Former New Zealand captain McCullum, delivering the MCC Spirit of Cricket Cowdrey Lecture at Lord's, also questioned whether handing out life bans to players such as former team-mate Lou Vincent, who acknowledged their wrongdoing, would encourage others to come forward.
McCullum, then still an active international cricketer, gave evidence against Cairns in a perjury trial in London which ended with the acquittal of the former all-rounder in November last year.
Charges were brought against Cairns after he sued Indian Premier League chairman Lalit Modi for libel in 2012 over a 2010 tweet in which the administrator accused him of match-fixing.
McCullum, as he had done in court, said "former hero" Cairns had approached him to fix matches - allegations Cairns denies.
"I think it is appropriate, standing here at 'the Home of Cricket' (Lord's), to confirm that I stand by everything said in my statements and the evidence I gave at Southwark Crown Court," McCullum, 34, said.
Players are told that failure to report an approach is almost as serious as any offence itself.
McCullum added he did not report Cairns's approach until 2011 because he felt "scared", and was later taken back by the "very casual" manner in which his allegations were noted, but not recorded, by a member of the ICC's anti-corruption and security unit (ACSU).
McCullum then made two more statements, another to the ACSU and to London's Metropolitan Police.
Recalling he was "hammered" by Cairns' lawyer for making three statements, McCullum said someone at the ICC should have realised his evidence might one day be used in court.
"I think players deserve better from the ICC and that, in the future, the evidence gathering exercise has to be much more thorough, more professional.
"In my opinion a person taking a statement should ensure that the witness is advised about what may occur."
McCullum's evidence was then leaked to Britain's Daily Mail newspaper.
"How can the game's governing body expect players to co-operate with it when it is then responsible for leaking confidential statements to the media?," he said Monday.
Vincent, who also gave evidence against Cairns, was banned from cricket for life in 2014 after he admitted his involvement in spot-fixing -- where players deliberately under-perform to help stage a betting coup.
"Perhaps the worst part is that Lou is unable to go to a cricket ground anywhere in the world," said McCullum. "He can never watch his children play at any level.
"I struggle with the severity of this when a player has cooperated fully and accepted responsibility.

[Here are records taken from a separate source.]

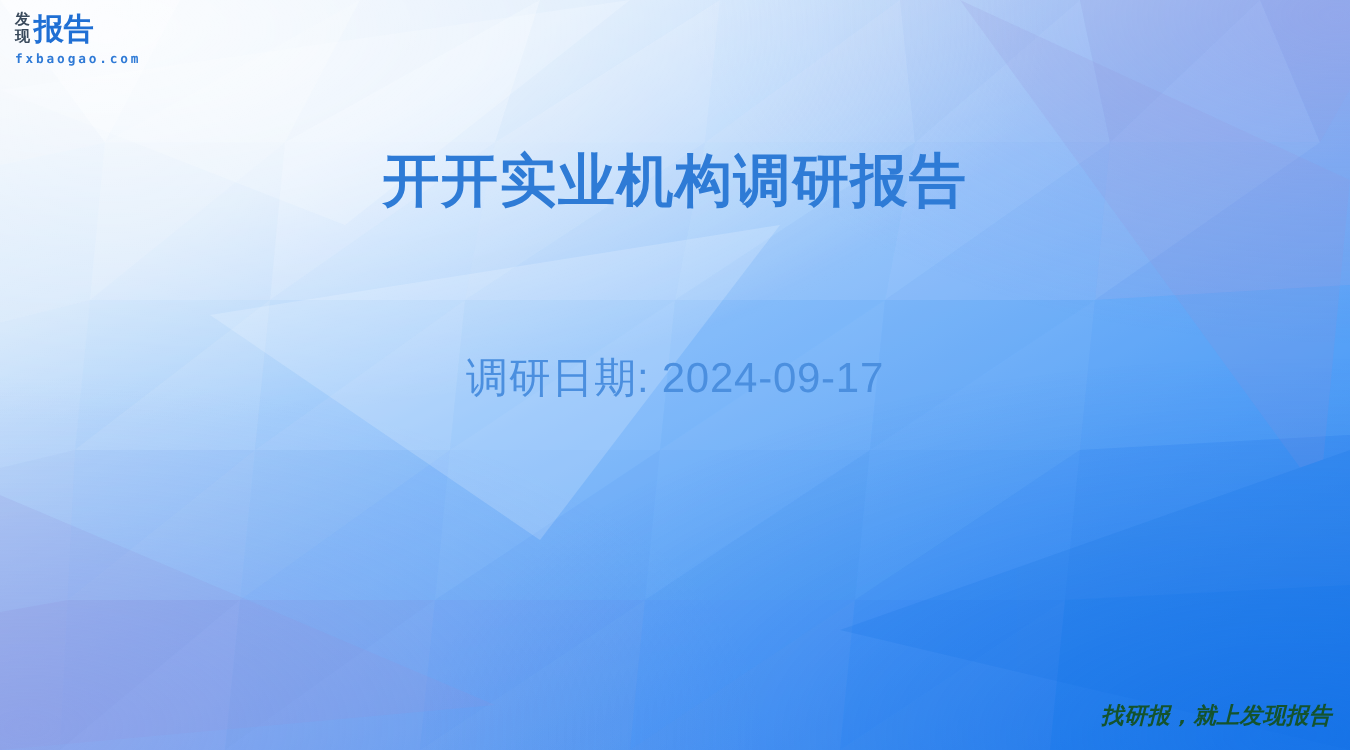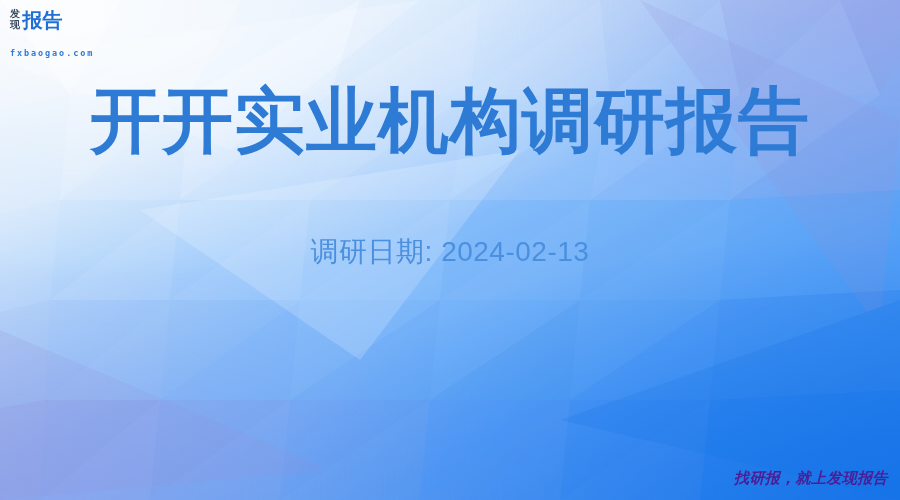--- a/index.html
+++ b/index.html
@@ -72,21 +72,21 @@
     letter-spacing: -0.5px;
   }
   .logo-main {
     font-size: 20px;
     line-height: 27px;
     font-weight: 900;
     color: #1f6fd4;
     letter-spacing: 0px;
   }
   .logo-url {
-    margin-top: 14px;
+    margin-top: 1px;
     font-size: 8.5px;
     line-height: 10px;
     font-weight: 700;
     color: #2f7ad6;
     letter-spacing: 1.9px;
     font-family: "DejaVu Sans Mono", "Liberation Mono", monospace;
   }
 
   
   .main {
@@ -98,21 +98,21 @@
     display: flex;
     flex-direction: column;
     align-items: center;
   }
   .report-title {
     position: absolute;
     top: 88px;
     left: 0;
     width: 900px;
     text-align: center;
-    font-size: 71px;
+    font-size: 38px;
     line-height: 66px;
     font-weight: 900;
     color: #2e7bd6;
     letter-spacing: 1px;
     white-space: nowrap;
   }
   .report-subtitle {
     position: absolute;
     top: 232px;
     left: 0;
@@ -128,21 +128,21 @@
 
   
   .footer-slogan {
     position: absolute;
     right: 12px;
     bottom: 12px;
     font-size: 15px;
     line-height: 20px;
     font-weight: 700;
     font-style: italic;
-    color: #4c1d95;
+    color: #14532d;
     letter-spacing: 0.4px;
     white-space: nowrap;
   }
 </style>
 </head>
 <body>
 
 <div class="slide">
 
   <svg class="bg-svg" viewBox="0 0 900 500" preserveAspectRatio="none" shape-rendering="geometricPrecision">
@@ -248,18 +248,18 @@
           <span>现</span>
         </div>
         <div class="logo-main">报告</div>
       </div>
       <div class="logo-url">fxbaogao.com</div>
     </div>
   </div>
 
   <div class="main">
     <div class="report-title">开开实业机构调研报告</div>
-    <div class="report-subtitle">调研日期: 2024-02-13</div>
+    <div class="report-subtitle">调研日期: 2024-09-17</div>
   </div>
 
   <div class="footer-slogan">找研报，就上发现报告</div>
 
 </div>
 
 </body></html>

"It is vital that players found guilty of offences having acknowledged wrongdoing are shown a degree of clemency - failing which there seems to be very little incentive for them to come forward."
McCullum led New Zealand to the final of last year's World Cup and bowed out of international cricket by scoring the fastest-ever Test hundred, off just 54 balls, against Australia at Christchurch in February.

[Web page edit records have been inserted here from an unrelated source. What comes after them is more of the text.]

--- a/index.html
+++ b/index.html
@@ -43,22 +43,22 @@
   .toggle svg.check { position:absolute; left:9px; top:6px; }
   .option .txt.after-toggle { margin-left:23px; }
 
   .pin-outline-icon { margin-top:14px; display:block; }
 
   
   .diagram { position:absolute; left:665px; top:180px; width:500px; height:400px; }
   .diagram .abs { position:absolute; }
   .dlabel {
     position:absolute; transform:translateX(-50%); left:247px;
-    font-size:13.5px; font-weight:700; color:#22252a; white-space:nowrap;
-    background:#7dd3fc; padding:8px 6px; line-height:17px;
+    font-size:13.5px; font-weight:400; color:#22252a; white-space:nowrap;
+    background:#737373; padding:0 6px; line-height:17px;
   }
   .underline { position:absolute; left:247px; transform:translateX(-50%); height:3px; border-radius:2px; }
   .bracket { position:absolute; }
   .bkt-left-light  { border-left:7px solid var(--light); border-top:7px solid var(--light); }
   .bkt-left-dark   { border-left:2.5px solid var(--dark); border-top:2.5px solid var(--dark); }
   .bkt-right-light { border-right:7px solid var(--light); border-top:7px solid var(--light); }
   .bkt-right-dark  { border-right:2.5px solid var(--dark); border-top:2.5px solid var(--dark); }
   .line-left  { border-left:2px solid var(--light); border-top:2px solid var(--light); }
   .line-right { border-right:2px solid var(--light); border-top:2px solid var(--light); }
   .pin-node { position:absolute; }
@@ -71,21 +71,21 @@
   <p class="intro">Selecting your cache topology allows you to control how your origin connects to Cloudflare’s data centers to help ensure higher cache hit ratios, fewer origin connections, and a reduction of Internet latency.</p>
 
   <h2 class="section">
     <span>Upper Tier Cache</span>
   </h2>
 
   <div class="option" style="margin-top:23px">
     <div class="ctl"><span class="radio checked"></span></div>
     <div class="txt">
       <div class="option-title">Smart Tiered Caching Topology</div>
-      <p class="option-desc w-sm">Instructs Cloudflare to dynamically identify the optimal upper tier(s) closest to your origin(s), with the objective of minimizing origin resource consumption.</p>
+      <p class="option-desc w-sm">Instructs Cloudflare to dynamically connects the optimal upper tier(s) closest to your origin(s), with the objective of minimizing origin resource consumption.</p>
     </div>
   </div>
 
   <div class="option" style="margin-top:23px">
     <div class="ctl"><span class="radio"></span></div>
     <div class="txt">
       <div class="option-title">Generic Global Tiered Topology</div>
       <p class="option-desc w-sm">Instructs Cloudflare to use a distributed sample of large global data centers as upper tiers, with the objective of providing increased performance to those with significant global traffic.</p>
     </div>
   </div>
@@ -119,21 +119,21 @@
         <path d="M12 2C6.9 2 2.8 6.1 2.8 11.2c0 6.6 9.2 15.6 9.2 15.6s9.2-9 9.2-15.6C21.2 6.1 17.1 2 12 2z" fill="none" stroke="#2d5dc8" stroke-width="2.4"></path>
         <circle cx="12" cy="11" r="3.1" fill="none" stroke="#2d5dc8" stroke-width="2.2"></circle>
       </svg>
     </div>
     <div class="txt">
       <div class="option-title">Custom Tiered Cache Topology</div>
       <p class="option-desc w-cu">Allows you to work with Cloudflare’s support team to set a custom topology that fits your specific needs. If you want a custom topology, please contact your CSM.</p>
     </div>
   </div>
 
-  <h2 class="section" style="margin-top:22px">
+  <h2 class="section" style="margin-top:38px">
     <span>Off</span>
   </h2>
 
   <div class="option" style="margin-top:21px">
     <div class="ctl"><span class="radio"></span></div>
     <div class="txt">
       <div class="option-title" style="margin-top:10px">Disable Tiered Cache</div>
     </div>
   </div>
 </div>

He was also praised for the sporting way in which he captained New Zealand, with the team abandoning "sledging" -- verbal abuse of opponents -- under his leadership.

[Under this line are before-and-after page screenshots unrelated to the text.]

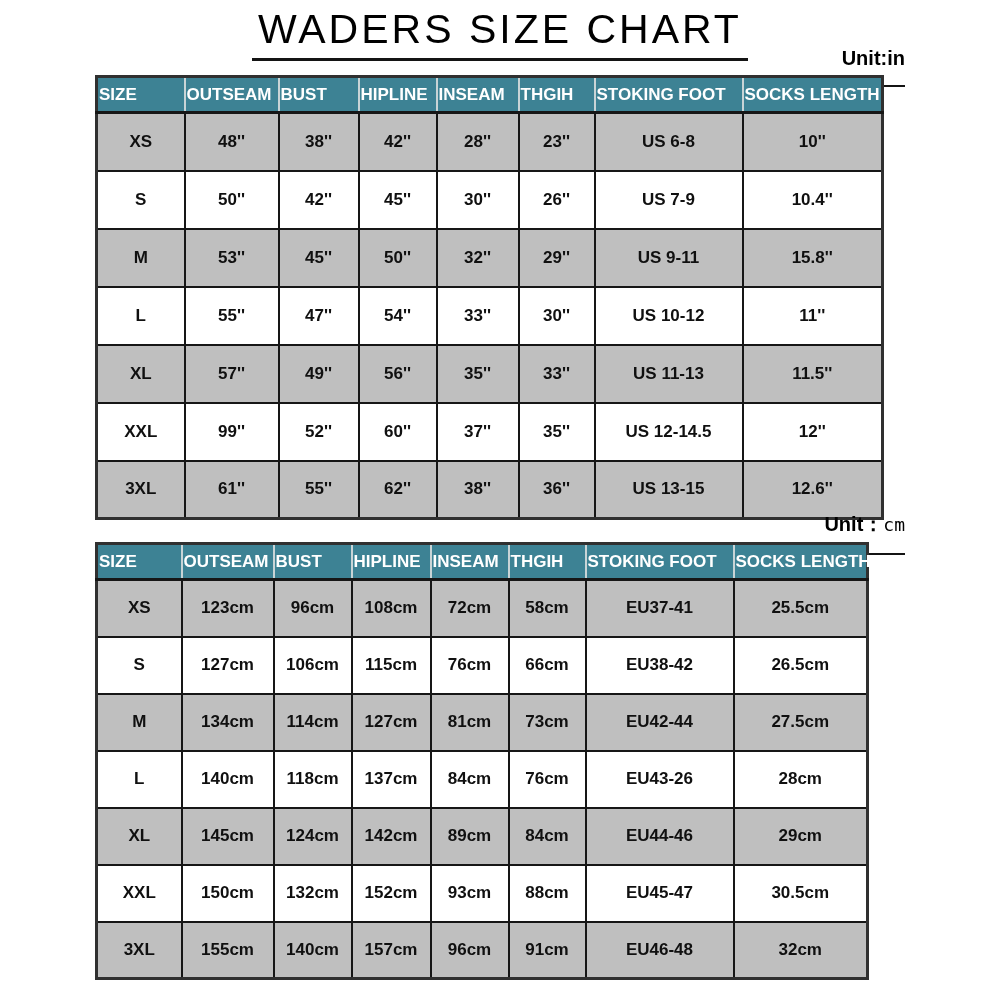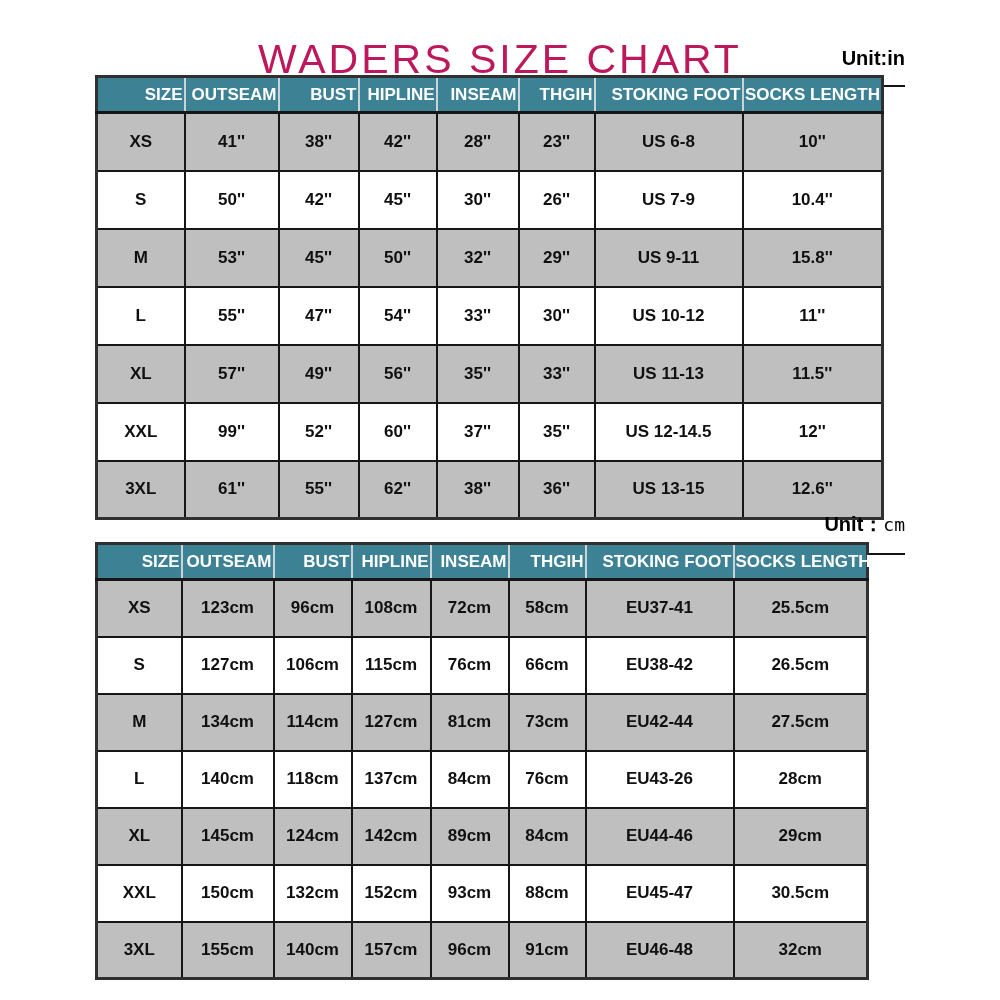--- a/index.html
+++ b/index.html
@@ -13,25 +13,24 @@
   }
   .title-wrap {
     position: absolute; top: 6px; left: 0; width: 1000px;
     text-align: center;
   }
   .title {
     display: inline-block;
     font-size: 41px;
     font-weight: normal;
     letter-spacing: 3px;
-    color: #be185d;
+    color: #000000;
     border-bottom: 3px solid #141414;
     padding: 0 6px 5px 6px;
     white-space: nowrap;
-    margin-top: 30px;
   }
   .unit-label {
     position: absolute;
     right: 95px;
     font-size: 20px;
     font-weight: bold;
     border-bottom: 2px solid #141414;
     padding-bottom: 15px;
     white-space: nowrap;
   }
@@ -49,21 +48,21 @@
     background: #fff;
   }
   th {
     background: #3d8294;
     color: #ffffff;
     font-size: 17px;
     font-weight: bold;
     border-left: 2px solid #c9d4d6;
     border-right: 2px solid #c9d4d6;
     border-bottom: 3px solid #161616;
-    text-align: right;
+    text-align: left;
     vertical-align: middle;
     padding: 0 1px;
     white-space: nowrap;
   }
   td {
     font-size: 17px;
     font-weight: bold;
     color: #101010;
     border: 2px solid #161616;
     text-align: center;
@@ -100,21 +99,21 @@
         <th class="c3">HIPLINE</th>
         <th class="c4">INSEAM</th>
         <th class="c5">THGIH</th>
         <th class="c6">STOKING FOOT</th>
         <th class="c7">SOCKS LENGTH</th>
       </tr>
     </thead>
   <tbody>
       <tr class="alt">
         <td class="c0">XS</td>
-        <td class="c1">41''</td>
+        <td class="c1">48''</td>
         <td class="c2">38''</td>
         <td class="c3">42''</td>
         <td class="c4">28''</td>
         <td class="c5">23''</td>
         <td class="c6">US 6-8</td>
         <td class="c7">10''</td>
       </tr>
       <tr>
         <td class="c0">S</td>
         <td class="c1">50''</td>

"In changing the way we approached the game, and respected the opposition, we wanted to be true to our national identity," McCullum said. "In terms of that, New Zealanders identify with strong silent types.
"Perhaps our greatest hero is Sir Edmund Hilary - the first person to climb Mount Everest...He never spoke boastfully about his remarkable achievements.
"We wanted to be a team that people could be proud of; and if in doubt we wanted to play the game aggressively, not fear failure.
"I have been given too much credit for what we achieved...Everyone brought into it and lived it and breathed it."